=== Given entries ===
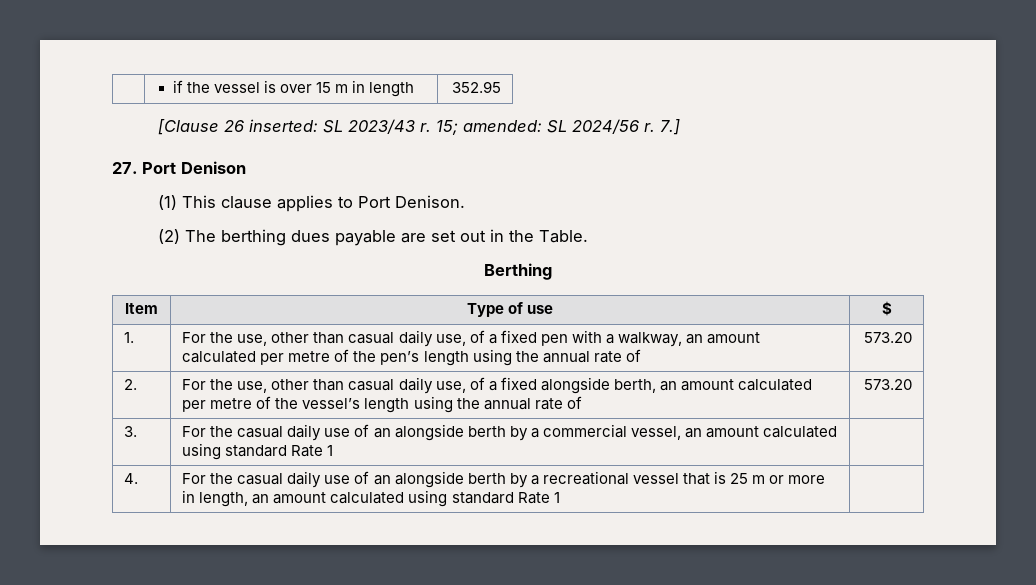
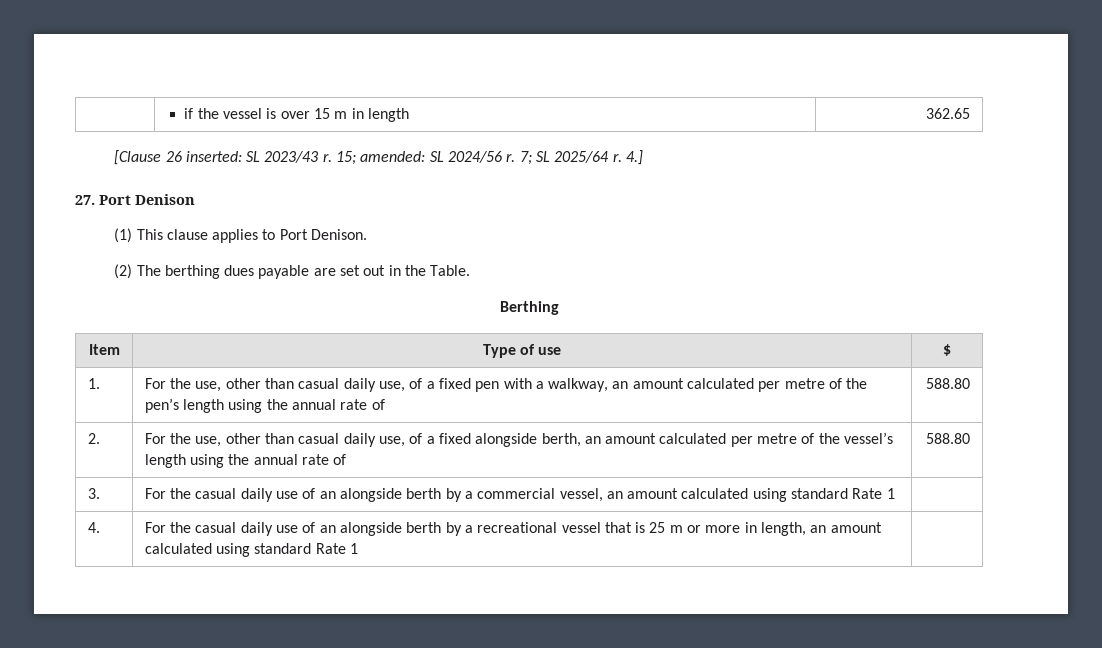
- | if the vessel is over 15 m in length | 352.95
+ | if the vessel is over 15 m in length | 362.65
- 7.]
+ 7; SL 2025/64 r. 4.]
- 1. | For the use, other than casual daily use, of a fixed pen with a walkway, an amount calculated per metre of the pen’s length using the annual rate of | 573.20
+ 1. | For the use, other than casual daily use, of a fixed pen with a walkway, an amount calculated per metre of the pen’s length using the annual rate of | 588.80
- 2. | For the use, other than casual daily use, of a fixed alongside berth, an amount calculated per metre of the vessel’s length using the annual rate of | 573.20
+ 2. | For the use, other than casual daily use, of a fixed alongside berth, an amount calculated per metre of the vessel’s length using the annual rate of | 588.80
===
- [Exercise goal] Transcribe all entries above exactly. Omit the pictures.

- [Solution for this problem]
- | if the vessel is over 15 m in length | 352.95
+ | if the vessel is over 15 m in length | 362.65
- 7.]
+ 7; SL 2025/64 r. 4.]
- 1. | For the use, other than casual daily use, of a fixed pen with a walkway, an amount calculated per metre of the pen’s length using the annual rate of | 573.20
+ 1. | For the use, other than casual daily use, of a fixed pen with a walkway, an amount calculated per metre of the pen’s length using the annual rate of | 588.80
- 2. | For the use, other than casual daily use, of a fixed alongside berth, an amount calculated per metre of the vessel’s length using the annual rate of | 573.20
+ 2. | For the use, other than casual daily use, of a fixed alongside berth, an amount calculated per metre of the vessel’s length using the annual rate of | 588.80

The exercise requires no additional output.